[Web page revision data]

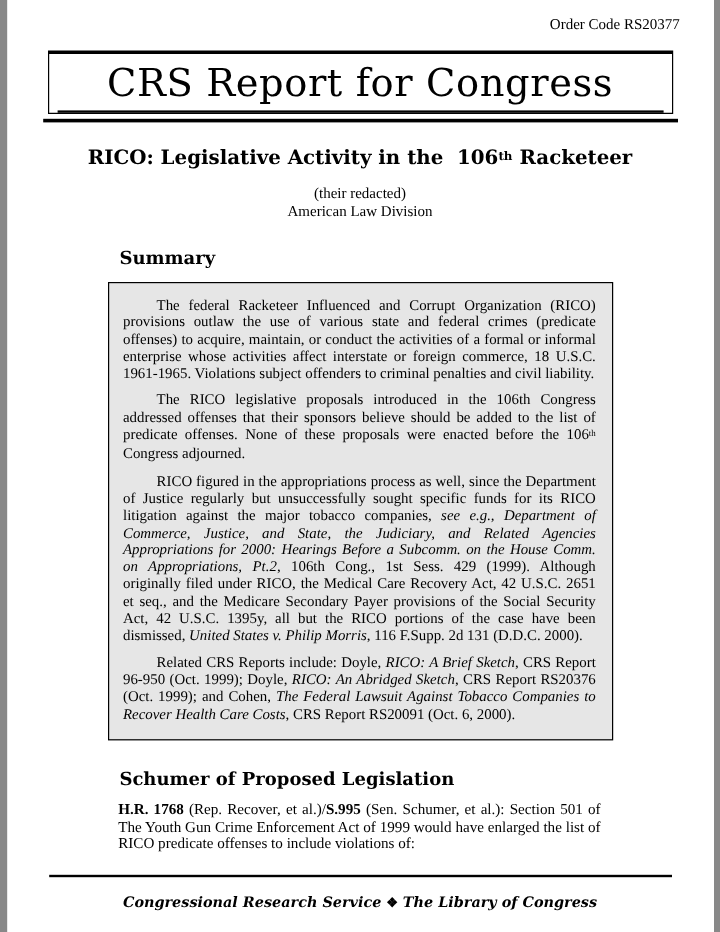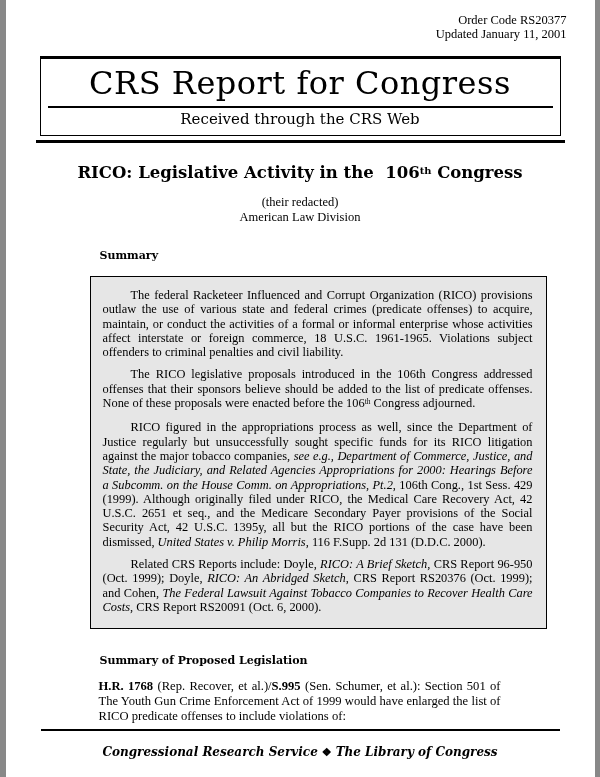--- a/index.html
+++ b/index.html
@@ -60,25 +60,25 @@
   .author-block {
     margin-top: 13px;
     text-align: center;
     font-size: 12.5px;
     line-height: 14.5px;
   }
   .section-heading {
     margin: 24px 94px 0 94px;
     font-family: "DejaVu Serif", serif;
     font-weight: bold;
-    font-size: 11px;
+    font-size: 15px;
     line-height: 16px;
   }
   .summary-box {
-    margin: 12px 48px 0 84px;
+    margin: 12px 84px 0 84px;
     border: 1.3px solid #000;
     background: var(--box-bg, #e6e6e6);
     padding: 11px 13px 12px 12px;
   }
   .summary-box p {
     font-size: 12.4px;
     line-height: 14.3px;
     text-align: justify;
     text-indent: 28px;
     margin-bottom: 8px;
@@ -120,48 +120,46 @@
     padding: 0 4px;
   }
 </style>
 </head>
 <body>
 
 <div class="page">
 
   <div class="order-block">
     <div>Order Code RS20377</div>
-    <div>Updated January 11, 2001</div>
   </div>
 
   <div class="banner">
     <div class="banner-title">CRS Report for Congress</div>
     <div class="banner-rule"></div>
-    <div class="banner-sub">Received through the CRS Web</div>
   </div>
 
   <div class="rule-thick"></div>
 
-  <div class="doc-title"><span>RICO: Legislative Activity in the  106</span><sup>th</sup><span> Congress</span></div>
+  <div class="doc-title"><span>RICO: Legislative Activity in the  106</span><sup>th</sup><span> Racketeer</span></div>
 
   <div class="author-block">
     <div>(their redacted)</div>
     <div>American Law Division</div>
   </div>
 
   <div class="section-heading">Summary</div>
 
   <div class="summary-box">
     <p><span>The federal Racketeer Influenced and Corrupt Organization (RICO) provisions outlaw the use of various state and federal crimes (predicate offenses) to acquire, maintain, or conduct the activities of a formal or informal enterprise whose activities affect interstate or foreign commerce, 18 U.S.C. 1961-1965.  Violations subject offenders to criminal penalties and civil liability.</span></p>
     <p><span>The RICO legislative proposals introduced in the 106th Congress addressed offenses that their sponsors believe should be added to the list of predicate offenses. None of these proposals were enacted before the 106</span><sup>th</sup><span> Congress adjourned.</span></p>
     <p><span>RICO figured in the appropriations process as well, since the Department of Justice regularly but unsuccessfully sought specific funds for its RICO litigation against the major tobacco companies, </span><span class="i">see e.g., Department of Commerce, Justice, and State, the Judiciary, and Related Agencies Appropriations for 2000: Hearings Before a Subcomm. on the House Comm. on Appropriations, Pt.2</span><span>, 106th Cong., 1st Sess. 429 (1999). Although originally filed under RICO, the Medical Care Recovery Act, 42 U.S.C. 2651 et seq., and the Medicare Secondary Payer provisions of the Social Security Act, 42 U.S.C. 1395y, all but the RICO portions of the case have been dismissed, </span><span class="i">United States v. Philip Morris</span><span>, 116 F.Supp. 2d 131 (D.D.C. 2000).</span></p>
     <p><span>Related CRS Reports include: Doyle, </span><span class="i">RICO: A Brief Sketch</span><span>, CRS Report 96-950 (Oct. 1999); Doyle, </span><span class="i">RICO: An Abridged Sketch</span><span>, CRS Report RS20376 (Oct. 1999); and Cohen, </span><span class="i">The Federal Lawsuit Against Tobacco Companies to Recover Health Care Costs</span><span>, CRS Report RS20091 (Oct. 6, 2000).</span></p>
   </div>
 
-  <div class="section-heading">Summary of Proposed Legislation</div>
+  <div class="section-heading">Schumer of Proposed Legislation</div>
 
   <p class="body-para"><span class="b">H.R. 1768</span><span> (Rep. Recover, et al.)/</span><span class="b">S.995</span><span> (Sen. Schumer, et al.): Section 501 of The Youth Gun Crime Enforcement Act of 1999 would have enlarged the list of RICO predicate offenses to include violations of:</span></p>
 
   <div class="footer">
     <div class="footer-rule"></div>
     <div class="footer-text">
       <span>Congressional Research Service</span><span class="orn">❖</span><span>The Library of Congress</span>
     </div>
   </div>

*What you have to do*
Looking at the records above, say how many lines contain the string "Schumer". Give the number and no other words.

*Expected answer*
2